Wednesday, December 12, 2007

Is Six Months a Reasonable Time to Improve Your Credit Score?

It can take years to build up a good credit profile, but a few missed payments could destroy all that positive information. If you work at the most important areas of the FICO score formula, it might be possible to return to a good credit score within six months. Some people might improve their score instantly.

Fixing Credit Fast

    Reviewing your credit report for errors is the the fastest way to improve your credit score. Eighty percent of reports contain some kind of false information. If you dispute an item and the credit bureaus uphold your claim, your score will improve immediately. How much improvement you see from correcting an error depends on its seriousness.
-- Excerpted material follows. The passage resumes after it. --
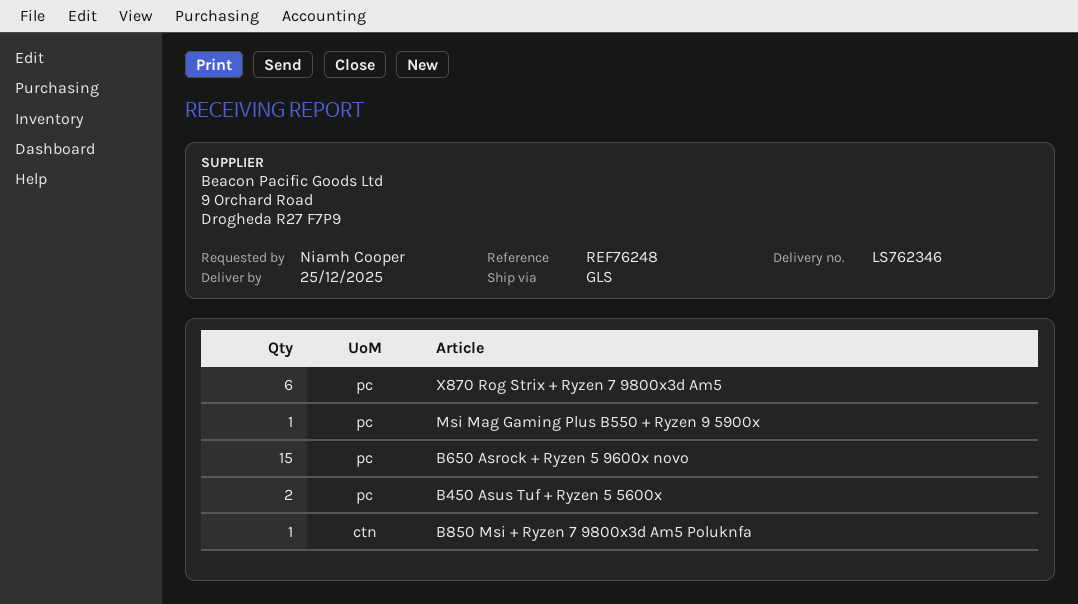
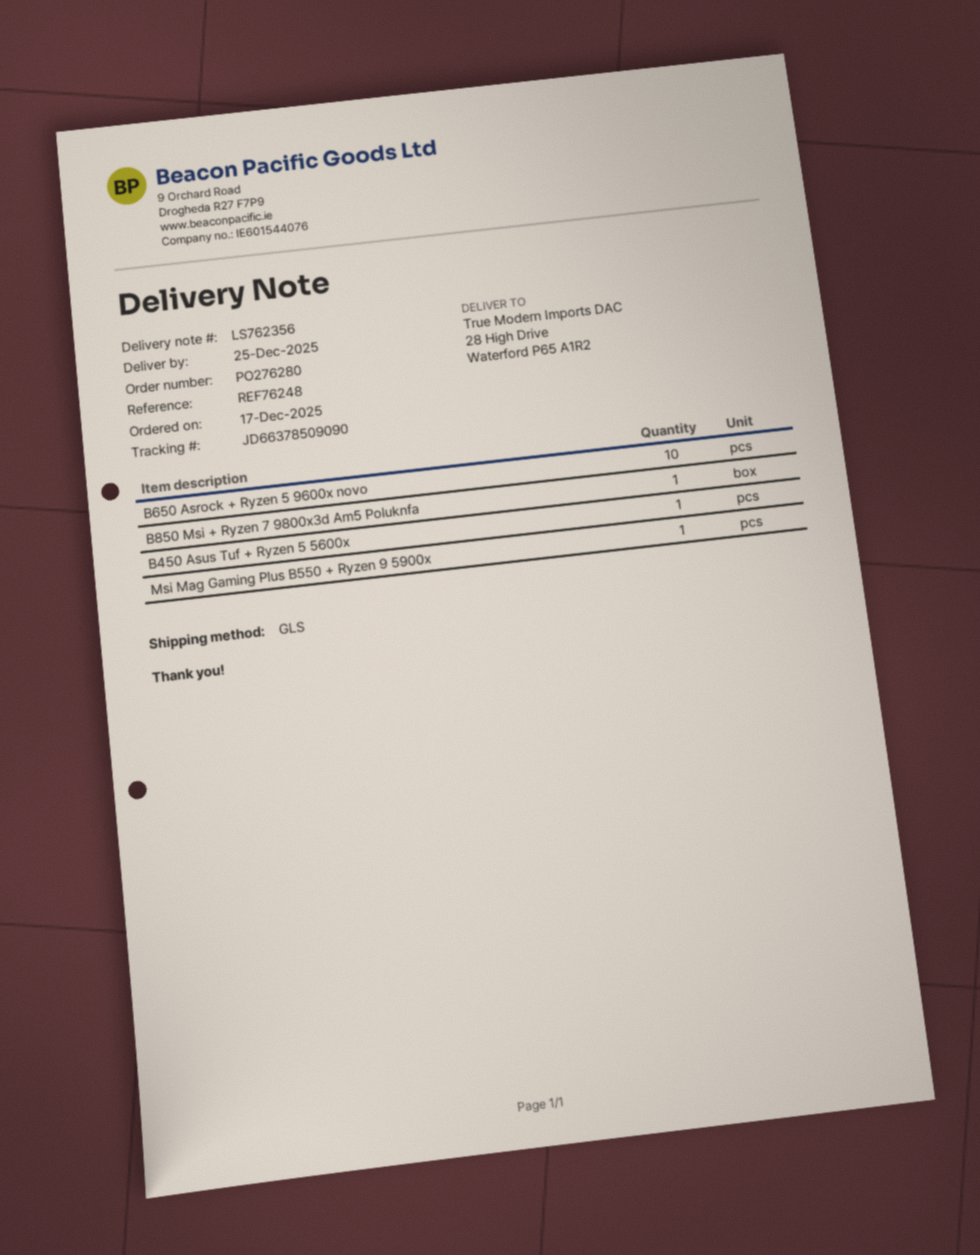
delivery note number: LS762346 -> LS762356
X870 Rog Strix + Ryzen 7 9800x3d Am5: 6 -> none
B650 Asrock + Ryzen 5 9600x novo: 15 -> 10
B450 Asus Tuf + Ryzen 5 5600x: 2 -> 1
Removing a collections account that belongs to someone else could raise your score up by 100 points or more, but removing an unauthorized inquiry will have almost no impact on your score.

For Everyone Else

    If you have no errors on your report, you can still improve your credit score in six months. In this short period, you can only alleviate minor items dragging down your score, such as a few late payments or the existence of too much debt. Serious problems, such as bankruptcy or foreclosure, take much longer before you can become creditworthy again.

Considerations

    Several factors in the FICO score formula are dependent on time, such as the average length of credit history and the length of time since the last negative item, and they usually cannot be altered in six months. If you already have minimal debt and a good payment history, you probably have excellent credit, so not much improvement can be achieved.

Tips

    Generally, you can influence your credit score most by paying your bills on time during the next six months, paying down as much of your debt as possible and waiting to make any large purchases on credit. Strive to use less than 10 percent of your credit line, although less than 35 percent is still acceptable. You can ask your credit card issuer for a limit increase to lower your debt-to-credit ratio without having to pay down any debt. If you have any dormant accounts, consider making a small purchase with them rather canceling the card.